Curator-ServiceCache thread leak while using tranquility/flink

Hello druid users,

We are using tranquility (0.9.0.0) with flink(1.4.2) to ingest events in real time to druid. I have noticed that the processes crash (OOM) after running for couple of days. I suspect it to be a thread leak, and below are few observations. Are we aware of any thread leaks in that area? Any suggestions?
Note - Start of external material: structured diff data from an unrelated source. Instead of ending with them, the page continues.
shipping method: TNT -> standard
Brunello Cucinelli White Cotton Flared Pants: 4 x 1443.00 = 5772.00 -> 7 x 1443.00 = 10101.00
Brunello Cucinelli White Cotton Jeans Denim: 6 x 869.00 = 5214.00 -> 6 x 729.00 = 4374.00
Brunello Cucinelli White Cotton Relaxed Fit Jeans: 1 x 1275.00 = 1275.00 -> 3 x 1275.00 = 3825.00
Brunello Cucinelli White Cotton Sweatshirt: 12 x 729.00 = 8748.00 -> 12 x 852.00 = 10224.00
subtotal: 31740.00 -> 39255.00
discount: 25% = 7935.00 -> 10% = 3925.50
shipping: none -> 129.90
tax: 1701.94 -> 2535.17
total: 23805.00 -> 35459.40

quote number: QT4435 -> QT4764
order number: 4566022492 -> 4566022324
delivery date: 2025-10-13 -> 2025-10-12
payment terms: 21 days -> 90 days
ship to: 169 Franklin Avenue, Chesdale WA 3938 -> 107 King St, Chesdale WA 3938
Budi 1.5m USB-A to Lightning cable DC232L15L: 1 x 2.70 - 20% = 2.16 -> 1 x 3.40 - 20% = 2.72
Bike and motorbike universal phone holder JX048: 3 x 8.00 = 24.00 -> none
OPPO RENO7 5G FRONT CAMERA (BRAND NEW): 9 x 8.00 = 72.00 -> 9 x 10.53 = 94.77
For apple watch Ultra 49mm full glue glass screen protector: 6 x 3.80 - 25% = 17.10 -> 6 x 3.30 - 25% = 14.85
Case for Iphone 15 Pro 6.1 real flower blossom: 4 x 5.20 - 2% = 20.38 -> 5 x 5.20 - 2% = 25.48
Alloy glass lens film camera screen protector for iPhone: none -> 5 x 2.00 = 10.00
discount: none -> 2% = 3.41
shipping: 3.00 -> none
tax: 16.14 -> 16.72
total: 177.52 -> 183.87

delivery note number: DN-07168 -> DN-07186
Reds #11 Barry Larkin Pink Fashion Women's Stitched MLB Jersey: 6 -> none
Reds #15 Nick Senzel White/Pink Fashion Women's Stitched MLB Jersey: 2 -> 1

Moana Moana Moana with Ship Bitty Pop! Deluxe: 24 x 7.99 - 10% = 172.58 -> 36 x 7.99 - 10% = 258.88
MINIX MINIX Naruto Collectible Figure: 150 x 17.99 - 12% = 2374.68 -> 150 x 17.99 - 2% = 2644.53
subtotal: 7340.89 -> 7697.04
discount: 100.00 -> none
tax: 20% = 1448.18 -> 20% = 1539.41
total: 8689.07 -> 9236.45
I noticed many instances of the following thread:

“Curator-ServiceCache-0” #3535 daemon prio=5 os_prio=0 tid=0x00007f7262c56000 nid=0x723d waiting on condition [0x00007f713fbc8000]
java.lang.Thread.State: WAITING (parking)
at sun.misc.Unsafe.park(Native Method)
- parking to wait for <0x00000004a41619b0> (a java.util.concurrent.locks.AbstractQueuedSynchronizer$ConditionObject)
at java.util.concurrent.locks.LockSupport.park(LockSupport.java:175)
at java.util.concurrent.locks.AbstractQueuedSynchronizer$ConditionObject.await(AbstractQueuedSynchronizer.java:2039)
at java.util.concurrent.LinkedBlockingQueue.take(LinkedBlockingQueue.java:442)
at java.util.concurrent.ThreadPoolExecutor.getTask(ThreadPoolExecutor.java:1074)
at java.util.concurrent.ThreadPoolExecutor.runWorker(ThreadPoolExecutor.java:1134)
at java.util.concurrent.ThreadPoolExecutor$Worker.run(ThreadPoolExecutor.java:624)
at java.lang.Thread.run(Thread.java:748)
Locked ownable synchronizers:
- None

I do notice the thread number constantly going up

amalakar:~$ sudo jstack -l pgrep -f TaskManager | grep Curator-ServiceCache | wc -l
2055

8 hours later

amalakar:~$ sudo jstack -l pgrep -f TaskManager | grep Curator-ServiceCache | wc -l
6439

jcmd native memory summary:

amalakar: ~$ sudo jcmd pgrep -f TaskManager VM.native_memory detail.diff
70803:
Native Memory Tracking:
Total: reserved=28447967KB +5033971KB, committed=27270923KB +5038263KB

  •                Thread (reserved=8268032KB +4620359KB, committed=8268032KB +4620359KB)
                          (thread #8009 +4475)
                          (stack: reserved=8232224KB +4600300KB, committed=8232224KB +4600300KB)
                          (malloc=26327KB +14719KB #40058 +22375)
                          (arena=9481KB +5340 #16017 +8950)
    

thread tracking:

Hey Arup,

I am not aware of any issues like that with tranquility-core (I have generally seen it running stably for long periods of time) but I am not as sure about tranquility-flink module.